The approach employs fixed-point, tap-wise quantization, RNS pipelines, and learned transform matrices to manage dynamic range and quantization errors.
These methods significantly lower arithmetic complexity, memory footprint, and energy consumption while maintaining accuracy in low-precision settings.

Integer-based Winograd convolution encompasses a family of methods for executing Winograd-accelerated convolutional neural network (CNN) operators using integer arithmetic throughout the entire pipeline. These approaches are specifically motivated by the need for efficient inference of quantized neural networks on hardware accelerators that natively operate on integer data (INT8/INT16), and by the challenge of controlling rounding and scaling errors when applying the classical Winograd transforms, which are typically defined over rational or real-valued fields. Methods in this domain enable both low-bitwidth convolution with minimal accuracy degradation and substantial reductions in arithmetic complexity, memory, and energy consumption.

1. Foundations of Winograd Convolution and Integer Arithmetic

Winograd convolution leverages the Cook–Toom polynomial interpolation algorithm to reduce the number of multiplications required for small spatial convolutions (e.g., $3\times3$ ), exploiting the relation

$Y = A^T \left[(G g G^T) \odot (B^T d B)\right] A$

where $g$ is the spatial-domain kernel, $d$ is the input tile, and $\odot$ denotes Hadamard multiplication. $G$ , $B^T$ , and $A^T$ are transform matrices derived via Lagrange interpolation from a set of sample points. In the prevailing rational (or integer) constructions, these matrices contain fractional or large integer elements, resulting in large dynamic ranges and numerically unstable transforms as tile size grows.

Integer-based Winograd methods are designed to perform all steps—including the transform, elementwise multiplication, and inverse transform—using only integer arithmetic. This is challenging due to the need to accurately represent the transform matrices, control dynamic ranges, and avoid information loss due to quantization. Several principal approaches have been developed to address these obstacles:

Fixed-point quantization of Winograd transforms and intermediate tensors (Fernandez-Marques et al., 2020),
Tap-wise (per-“tap” or per-position) quantization, often with power-of-two scaling (Andri et al., 2022),
Residue Number System (RNS)-based transform to perform all operations modulo small coprime integers (Liu et al., 2020),
Learned or numerically optimized transform matrices to improve conditioning and minimize quantization artifacts (Lohia, 20 Dec 2025, Fernandez-Marques et al., 2020, Meng et al., 2019).

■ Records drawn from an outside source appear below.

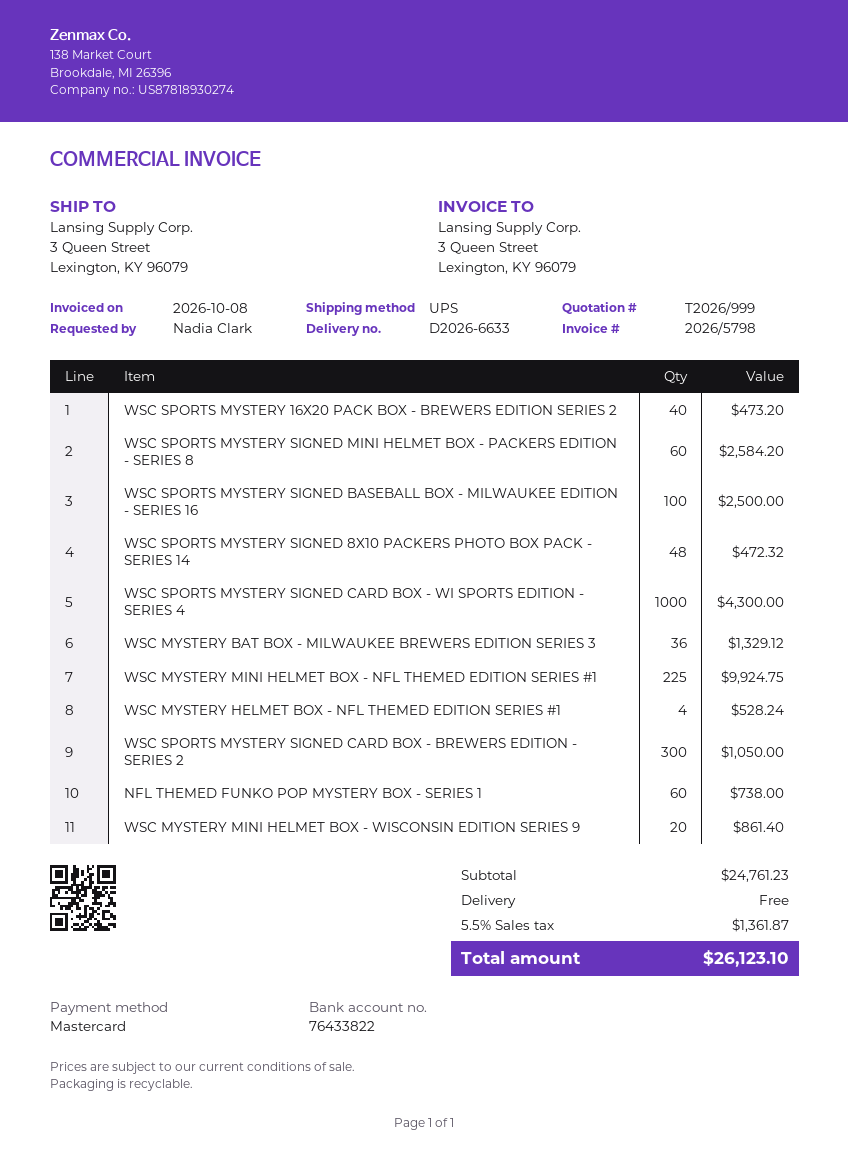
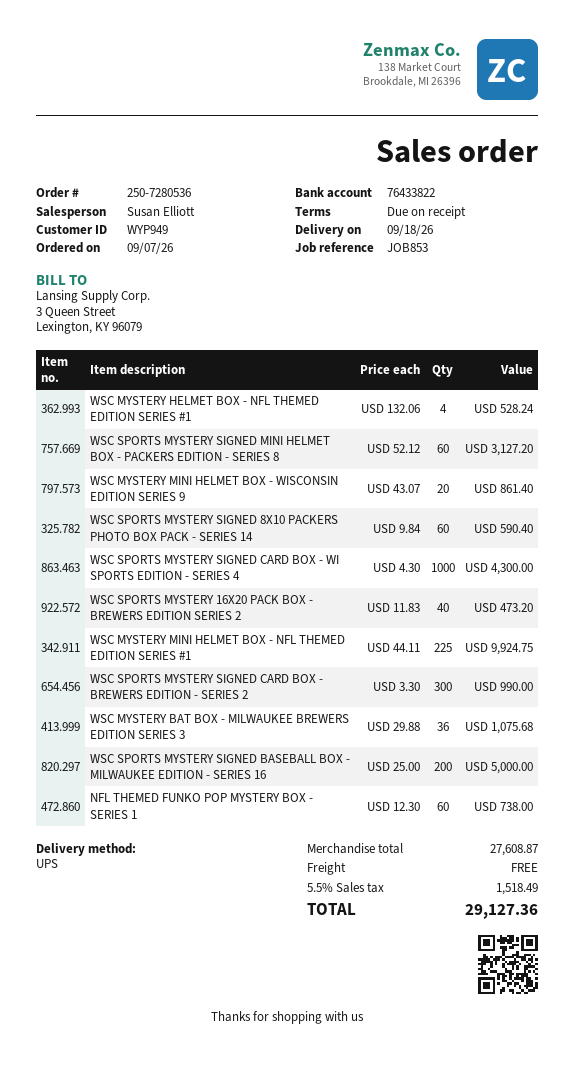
WSC SPORTS MYSTERY SIGNED MINI HELMET BOX - PACKERS EDITION - SERIES 8: 60 for 2584.20 -> 60 for 3127.20
WSC SPORTS MYSTERY SIGNED BASEBALL BOX - MILWAUKEE EDITION - SERIES 16: 100 for 2500.00 -> 200 for 5000.00
WSC SPORTS MYSTERY SIGNED 8X10 PACKERS PHOTO BOX PACK - SERIES 14: 48 for 472.32 -> 60 for 590.40
WSC MYSTERY BAT BOX - MILWAUKEE BREWERS EDITION SERIES 3: 36 for 1329.12 -> 36 for 1075.68
WSC SPORTS MYSTERY SIGNED CARD BOX - BREWERS EDITION - SERIES 2: 300 for 1050.00 -> 300 for 990.00
subtotal: 24761.23 -> 27608.87
tax: 5.5% = 1361.87 -> 5.5% = 1518.49
total: 26123.10 -> 29127.36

Each approach provides different trade-offs between implementation complexity, precision, hardware efficiency, and convolutional layer size.

2. Integer-based Pipeline Construction and Quantization Schemes

Implementing an integer-only Winograd pipeline requires handling quantization at multiple levels:

Fixed-point Quantized Transforms

All tensors—input tiles ( $d$ ), kernel tiles ( $g$ ), transform matrices ( $G$ , $B$ , $A$ ), and the Winograd-domain tensors ( $U$ , $V$ , $M$ , $Y$ )—are quantized to $k$ -bit signed integers via per-tensor symmetric quantization: $\text{scale}_X = \max |X| / (2^{k-1}-1), \quad \widehat X = \text{round}(X/\text{scale}_X)$ This process is performed for the spatial tensors as well as the Winograd transforms, ensuring that all matrix multiplications and additions occur in integer space (Fernandez-Marques et al., 2020).

Tap-wise Quantization

Dynamic ranges of Winograd-domain elements (the "taps") may vary significantly across positions. Tap-wise quantization allocates individual scale factors for each tap in both $GgG^T$ and $B^TdB$ , implemented as two $6\times6$ arrays ( $S_G$ , $S_B$ ) for $F_4$ . These scale factors are chosen to be powers-of-two, permitting rescaling via integer shift operations and eliminating floating-point multipliers from the main loop. Training can tune scales via straight-through log-gradient estimators, often with knowledge distillation from the full-precision model; calibration via sample maxima and nearest $2^k$ rounding is also applied (Andri et al., 2022).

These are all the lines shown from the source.